In a perfect dataset, all the first names within the `match`

population would be exactly equivalent and the *m* value would be 1. This value can therefore be thought of as a measure of data quality, i.e., how much variability there is in how an attribute has been captured across the datasets. A higher value indicates a better-quality attribute.

## u Value

The conditional probability that an attribute will be equivalent within the overall `notmatch`

population is known as the *u value*. Again, using our `Firstname`

example, we can denote this as:

${u}_{f}=P\left(first\right|notmatch)$

This value reflects how much commonality there is in this attribute across the datasets. A lower value indicates a less common, more distinguishing attribute that, if found to be equivalent in a particular case, would lead us to question whether it belongs in the `notmatch`

population and is really a match. Conversely, a higher *u* value tells us that this particular attribute is not as valuable for determining overall matches.

A good example of *u* value is a month of birth attribute, which, assuming the population is equally distributed across the year, will have a *u* value of $\frac{1}{12}$.

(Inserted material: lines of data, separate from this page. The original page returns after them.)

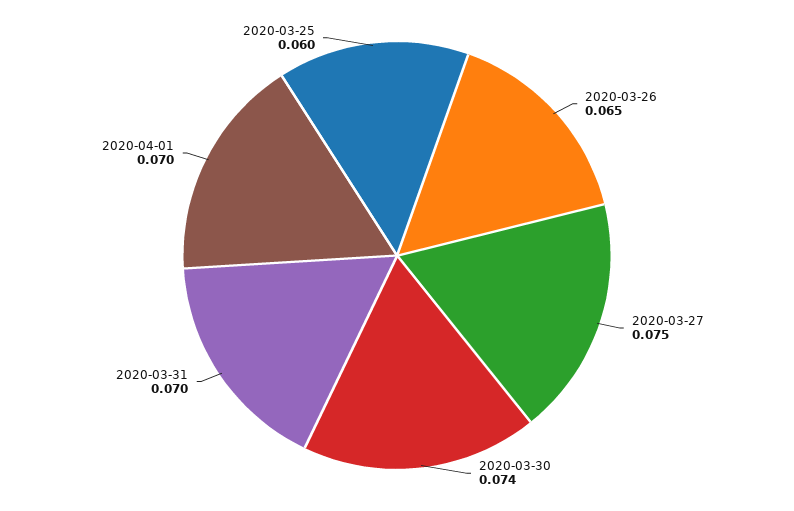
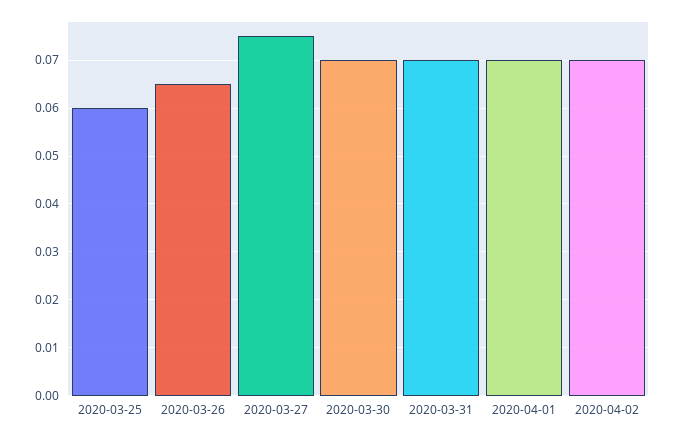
2020-03-30: 0.074 -> 0.07
2020-04-02: none -> 0.07

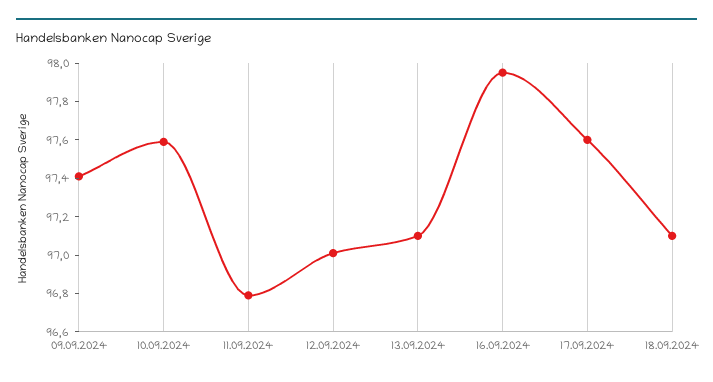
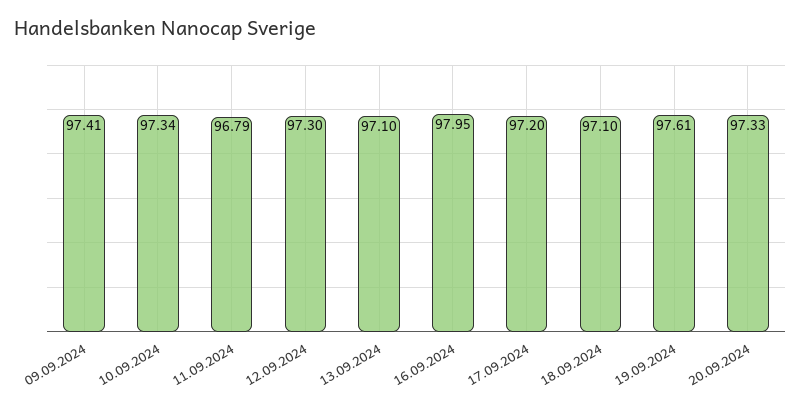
10.09.2024: 97.6 -> 97.34
12.09.2024: 97 -> 97.3
17.09.2024: 97.6 -> 97.2
19.09.2024: none -> 97.61
20.09.2024: none -> 97.33

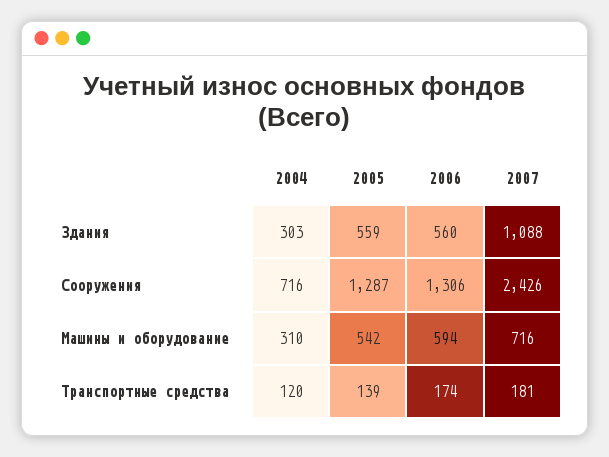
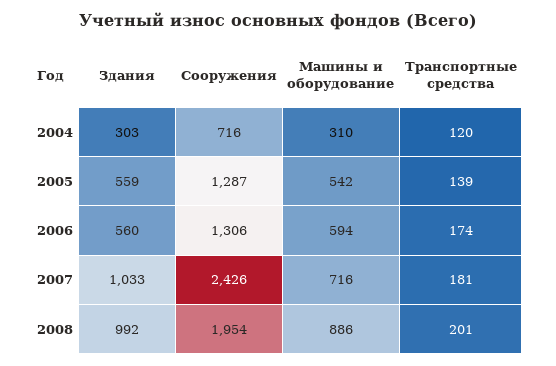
2007, Здания: 1088 -> 1033
2008, Здания: none -> 992
2008, Сооружения: none -> 1954
2008, Машины и оборудование: none -> 886
2008, Транспортные средства: none -> 201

## Lambda ($\lambda $) Value

The *lambda value*, $\lambda $, also known as the prior, is the probability that two randomly chosen records match.

$\lambda =P\left(match\right)$

In contrast with the *m* and *u* values, the $\lambda $ value is a record-level value not associated with any particular attribute. This value is a measure of how much duplication there is in the dataset overall and is the starting point for our probability calculations.

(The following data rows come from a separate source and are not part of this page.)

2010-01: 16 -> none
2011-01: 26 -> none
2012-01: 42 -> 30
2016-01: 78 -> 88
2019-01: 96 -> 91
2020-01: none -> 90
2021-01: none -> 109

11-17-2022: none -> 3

The inverse, the likelihood that two randomly chosen records are not a match, can be written as follows:

$1-\lambda =P\left(notmatch\right)$

## Bayes Factor

Substituting these compact notations can result in the following:

$P\left(match\right|first)=1-{(1+\frac{{m}_{f}}{{u}_{f}}\times \frac{\lambda}{(1-\lambda )})}^{-1}$

The ratio $\frac{{m}_{f}}{{u}_{f}}$ is also known as the *Bayes factor*, in this case of the `Firstname`

parameter. The Bayes factor, as a combination of both the *m* and *u* values, gives a measure of the significance we should attach to the fact that the `Firstname`

values were equivalent.

## Fellegi-Sunter Model

The *Fellegi-Sunter model*, named after Ivan P. Fellegi and Alan B. Sunter,^{1} describes how we can extend our simple Bayesian approach, combining the contribution of multiple attributes, to calculate the overall likelihood of a match. It relies on the simplifying assumption of conditional independence between attributes, also known as *naive Bayes*.

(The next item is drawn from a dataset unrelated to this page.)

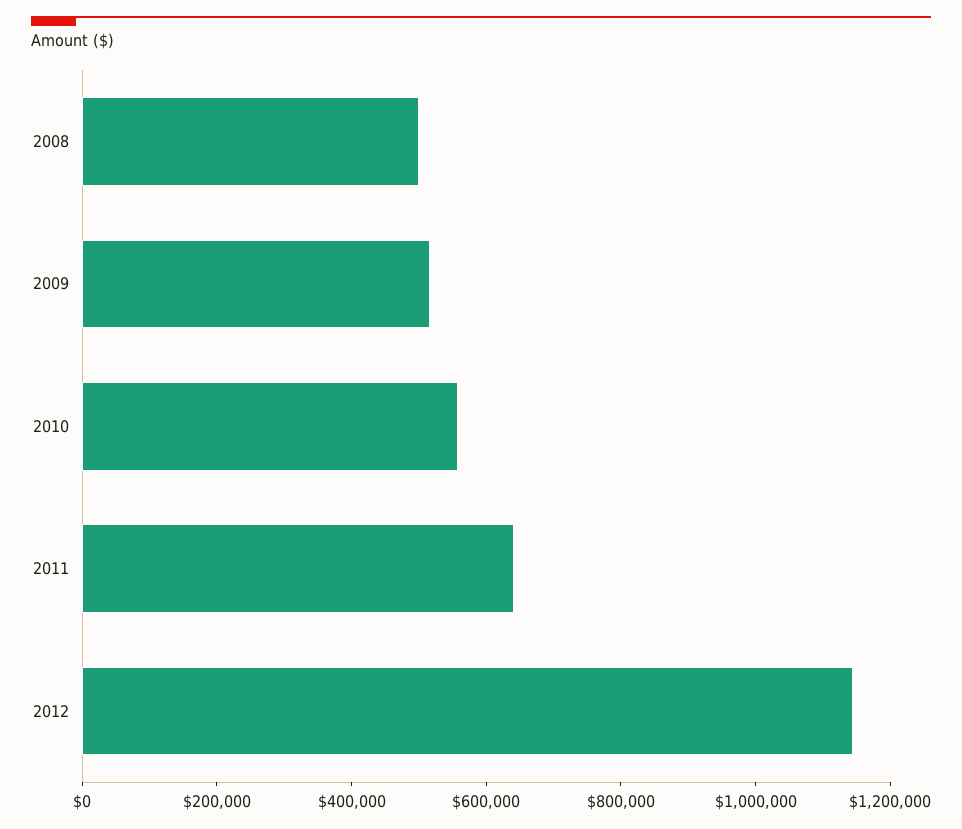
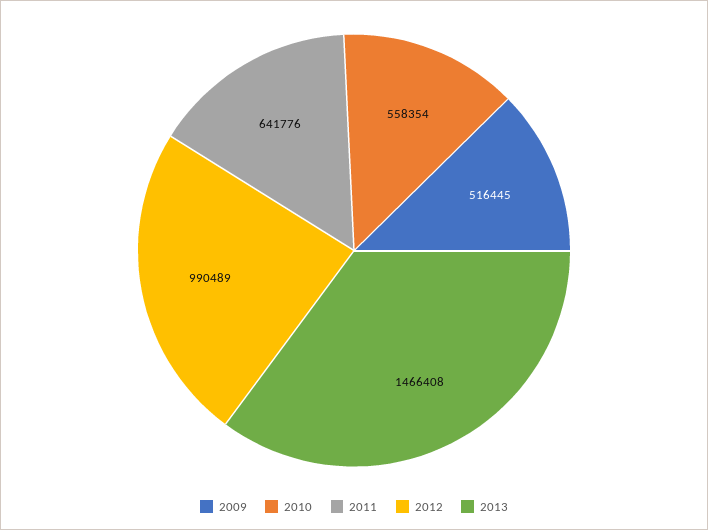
2008: 500000 -> none
2012: 1150000 -> 990489
2013: none -> 1466408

Using the FS model, we can combine the Bayes factors associated with each attribute in our record by simply multiplying them together. Taking our `Firstname`

example and extending it to consider when the `Lastname`

is also equivalent we have:

$P\left(match\right|last\left|first\right)=1-{(1+\frac{{m}_{f}}{{u}_{f}}\times \frac{{m}_{l}}{{u}_{l}}\times \frac{\lambda}{(1-\lambda )})}^{-1}$

When an attribute isn’t equivalent, the Bayes factor is calculated as the inverse, $\frac{(1-{m}_{l})}{(1-{u}_{l})}$. Therefore when the `Firstname`

is equivalent but the `Lastname`

is not, we calculate the probability of an overall match as:

$P\left(match\right|notlast\left|first\right)=1-{(1+\frac{{m}_{f}}{{u}_{f}}\times \frac{(1-{m}_{l})}{(1-{u}_{l})}\times \frac{\lambda}{(1-\lambda )})}^{-1}$

Once we can calculate the *m* and *u* values for each attribute, and the $\lambda $ value for the overall dataset, we can easily calculate the probabilities for each record pair. We simply determine the equivalence of each attribute (either exact or approximate as appropriate), select the appropriate Bayes factors, and multiply them together using the preceding formula to calculate the overall probability for that record pair.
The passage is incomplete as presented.